-------- Material to process --------
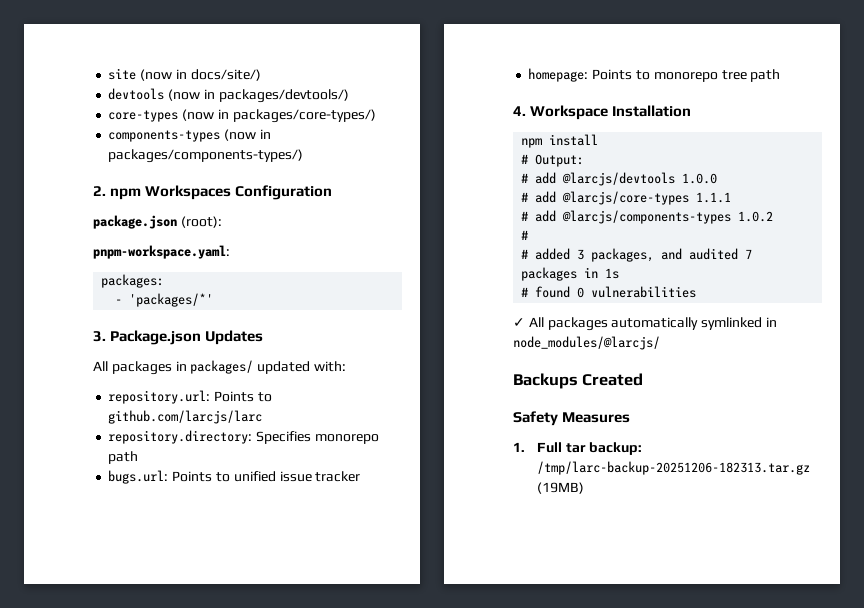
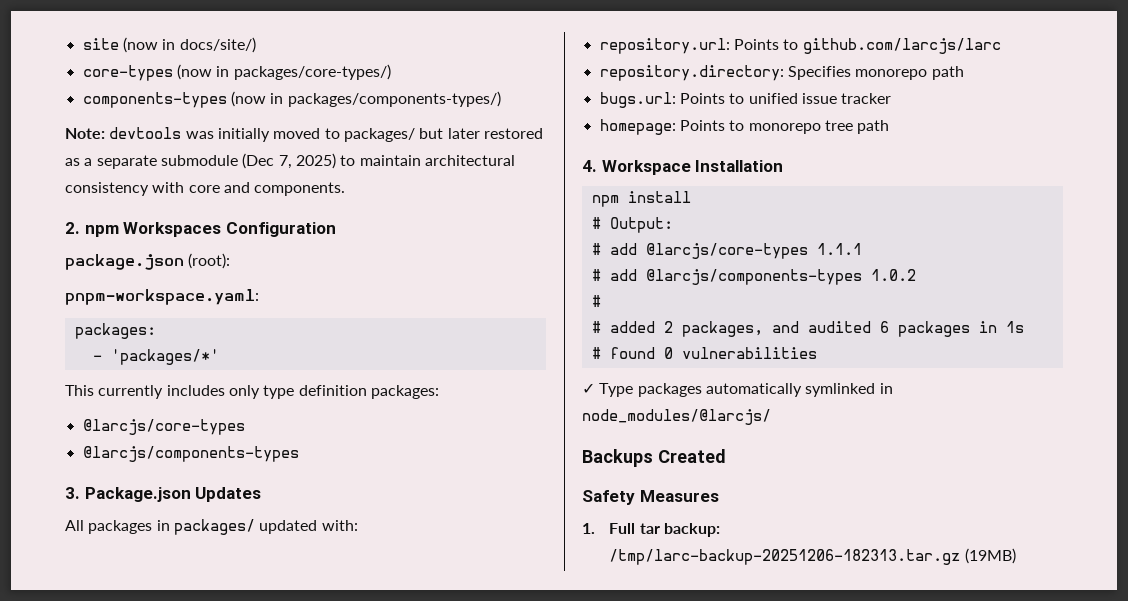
- devtools (now in packages/devtools/)
+ Note: devtools was initially moved to packages/ but later restored as a separate submodule (Dec 7, 2025) to maintain architectural consistency with core and components.
+ This currently includes only type definition packages:
+ @larcjs/core-types
+ @larcjs/components-types
- # add @larcjs/devtools 1.0.0
- # added 3 packages, and audited 7 packages in 1s
+ # added 2 packages, and audited 6 packages in 1s
- ✓ All packages automatically symlinked in node_modules/@larcjs/
+ ✓ Type packages automatically symlinked in node_modules/@larcjs/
--------
Your objective ::
Every entry belongs in the answer exactly as written, but no picture does.

Reply to the exercise ::
- devtools (now in packages/devtools/)
+ Note: devtools was initially moved to packages/ but later restored as a separate submodule (Dec 7, 2025) to maintain architectural consistency with core and components.
+ This currently includes only type definition packages:
+ @larcjs/core-types
+ @larcjs/components-types
- # add @larcjs/devtools 1.0.0
- # added 3 packages, and audited 7 packages in 1s
+ # added 2 packages, and audited 6 packages in 1s
- ✓ All packages automatically symlinked in node_modules/@larcjs/
+ ✓ Type packages automatically symlinked in node_modules/@larcjs/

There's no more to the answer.